🤖 AI Summary
Current large language models (LLMs) support code generation solely from textual inputs, limiting their ability to leverage widely adopted visual artifacts in software development—such as UML diagrams and flowcharts—thereby constraining architectural consistency and functional accuracy of generated code. To address this, we propose MM-Coder, the first multimodal, multilingual code generation framework designed for industrial-scale programming that synthesizes code aligned with both natural language instructions and visual workflows. We introduce MMc-Instruct, the first visually augmented multimodal instruction dataset, and design MMEval, a dedicated benchmark for evaluating multimodal code generation.

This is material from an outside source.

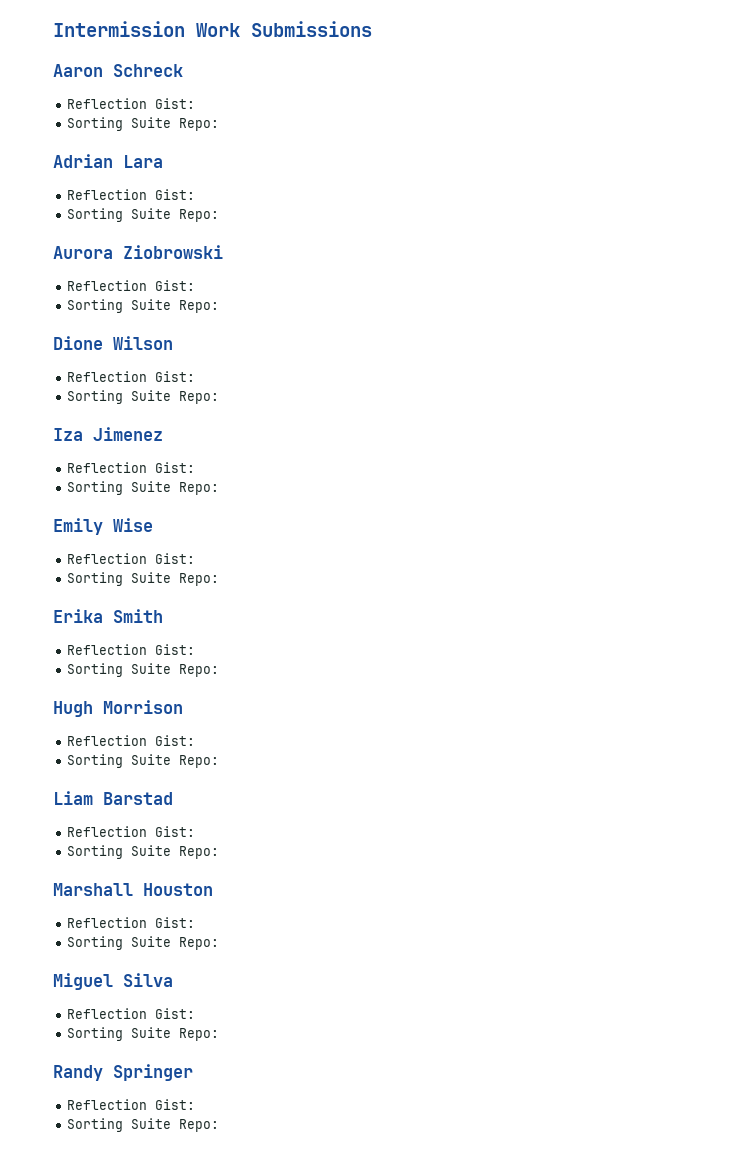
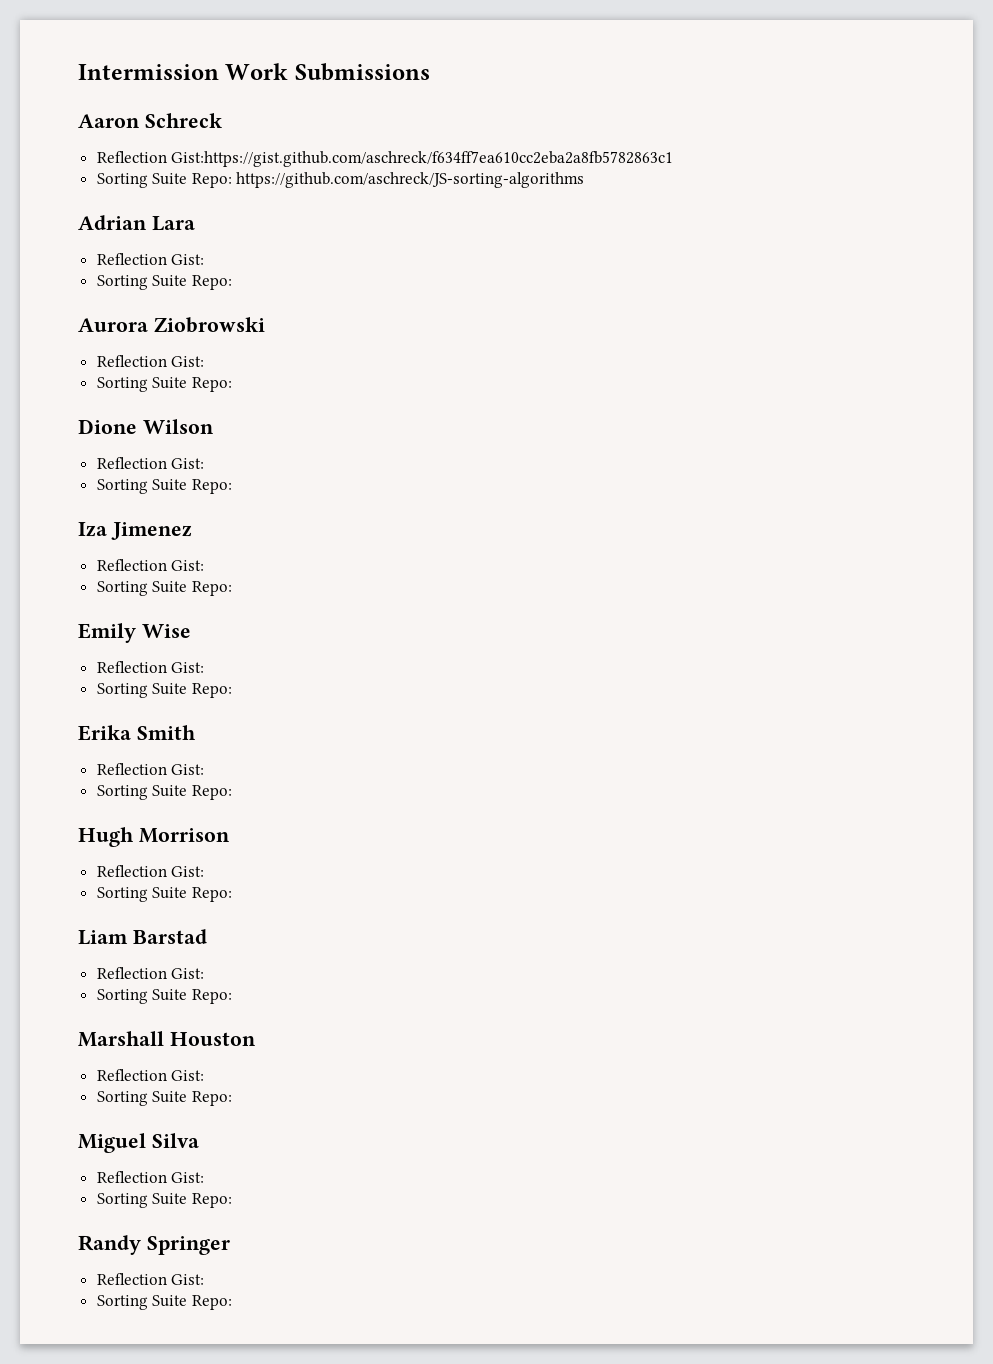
  Aaron Schreck
- Reflection Gist:
- Sorting Suite Repo:
+ Reflection Gist:https://gist.github.com/aschreck/f634ff7ea610cc2eba2a8fb5782863c1
+ Sorting Suite Repo: https://github.com/aschreck/JS-sorting-algorithms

MM-Coder employs cross-modal alignment and instruction-tuning strategies to significantly enhance comprehension and faithful execution of graphical semantics. Experiments demonstrate that MM-Coder substantially outperforms text-only baselines on MMEval, while also uncovering critical challenges in current multimodal code generation—including performance degradation on complex visual reasoning tasks and sensitivity to instruction perturbations.
📝 Abstract
The rapid advancement of Large Language Models (LLMs) has significantly improved code generation, yet most models remain text-only, neglecting crucial visual aids like diagrams and flowcharts used in real-world software development. To bridge this gap, we introduce MM-Coder, a Multilingual Multimodal software developer. MM-Coder integrates visual design inputs-Unified Modeling Language (UML) diagrams and flowcharts (termed Visual Workflow)-with textual instructions to enhance code generation accuracy and architectural alignment. To enable this, we developed MMc-Instruct, a diverse multimodal instruction-tuning dataset including visual-workflow-based code generation, allowing MM-Coder to synthesize textual and graphical information like human developers, distinct from prior work on narrow tasks. Furthermore, we introduce MMEval, a new benchmark for evaluating multimodal code generation, addressing existing text-only limitations. Our evaluations using MMEval highlight significant remaining challenges for models in precise visual information capture, instruction following, and advanced programming knowledge. Our work aims to revolutionize industrial programming by enabling LLMs to interpret and implement complex specifications conveyed through both text and visual designs.